To do>
Starting with the line that contains "left: 0 -> 12px" and stopping after the line that contains "background: #bef264 ->", return each line below exactly as written, with no others.

Raw data>
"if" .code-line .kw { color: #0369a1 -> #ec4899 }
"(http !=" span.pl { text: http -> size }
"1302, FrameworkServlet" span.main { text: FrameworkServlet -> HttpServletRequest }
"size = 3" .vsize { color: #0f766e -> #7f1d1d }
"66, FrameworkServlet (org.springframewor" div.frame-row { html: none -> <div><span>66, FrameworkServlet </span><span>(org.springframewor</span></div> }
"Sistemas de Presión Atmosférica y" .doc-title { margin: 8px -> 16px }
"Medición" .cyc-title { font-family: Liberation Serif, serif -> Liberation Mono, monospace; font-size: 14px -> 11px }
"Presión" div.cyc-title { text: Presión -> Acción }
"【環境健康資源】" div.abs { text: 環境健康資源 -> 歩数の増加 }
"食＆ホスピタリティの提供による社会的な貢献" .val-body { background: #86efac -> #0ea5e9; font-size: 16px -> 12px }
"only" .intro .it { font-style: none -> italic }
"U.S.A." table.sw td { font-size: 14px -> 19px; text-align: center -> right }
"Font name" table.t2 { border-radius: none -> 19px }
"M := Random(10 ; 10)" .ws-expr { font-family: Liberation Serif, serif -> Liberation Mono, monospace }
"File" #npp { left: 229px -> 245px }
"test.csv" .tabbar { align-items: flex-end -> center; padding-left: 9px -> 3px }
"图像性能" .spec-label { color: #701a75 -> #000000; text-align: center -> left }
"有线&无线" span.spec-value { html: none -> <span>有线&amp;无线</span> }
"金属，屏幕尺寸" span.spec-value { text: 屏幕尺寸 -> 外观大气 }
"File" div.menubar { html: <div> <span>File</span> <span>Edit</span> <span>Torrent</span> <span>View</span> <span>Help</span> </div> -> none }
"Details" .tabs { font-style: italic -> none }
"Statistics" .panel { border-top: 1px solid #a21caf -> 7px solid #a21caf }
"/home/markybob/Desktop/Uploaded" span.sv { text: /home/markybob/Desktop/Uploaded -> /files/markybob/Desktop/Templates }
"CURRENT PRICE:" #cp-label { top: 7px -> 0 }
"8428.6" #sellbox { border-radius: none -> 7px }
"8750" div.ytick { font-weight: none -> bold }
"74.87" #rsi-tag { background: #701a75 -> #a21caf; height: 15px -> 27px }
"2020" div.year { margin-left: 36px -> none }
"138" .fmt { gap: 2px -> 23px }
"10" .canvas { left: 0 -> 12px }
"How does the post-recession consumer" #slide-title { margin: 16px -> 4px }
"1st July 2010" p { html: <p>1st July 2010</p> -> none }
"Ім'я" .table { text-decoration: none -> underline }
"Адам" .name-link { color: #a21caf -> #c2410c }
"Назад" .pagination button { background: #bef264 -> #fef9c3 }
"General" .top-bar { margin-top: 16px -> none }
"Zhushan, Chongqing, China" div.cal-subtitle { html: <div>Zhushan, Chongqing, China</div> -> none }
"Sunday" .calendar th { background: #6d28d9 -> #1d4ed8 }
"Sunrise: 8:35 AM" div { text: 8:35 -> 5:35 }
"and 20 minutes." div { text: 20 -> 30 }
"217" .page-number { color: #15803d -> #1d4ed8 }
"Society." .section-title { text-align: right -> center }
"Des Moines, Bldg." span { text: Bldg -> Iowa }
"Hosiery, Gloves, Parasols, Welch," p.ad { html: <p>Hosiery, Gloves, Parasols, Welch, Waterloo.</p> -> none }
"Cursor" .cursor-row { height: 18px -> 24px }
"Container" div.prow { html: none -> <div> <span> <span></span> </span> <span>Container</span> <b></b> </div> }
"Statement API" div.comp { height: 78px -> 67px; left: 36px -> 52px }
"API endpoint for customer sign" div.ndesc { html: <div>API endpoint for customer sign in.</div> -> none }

Written answer>
"10" .canvas { left: 0 -> 12px }
"How does the post-recession consumer" #slide-title { margin: 16px -> 4px }
"1st July 2010" p { html: <p>1st July 2010</p> -> none }
"Ім'я" .table { text-decoration: none -> underline }
"Адам" .name-link { color: #a21caf -> #c2410c }
"Назад" .pagination button { background: #bef264 -> #fef9c3 }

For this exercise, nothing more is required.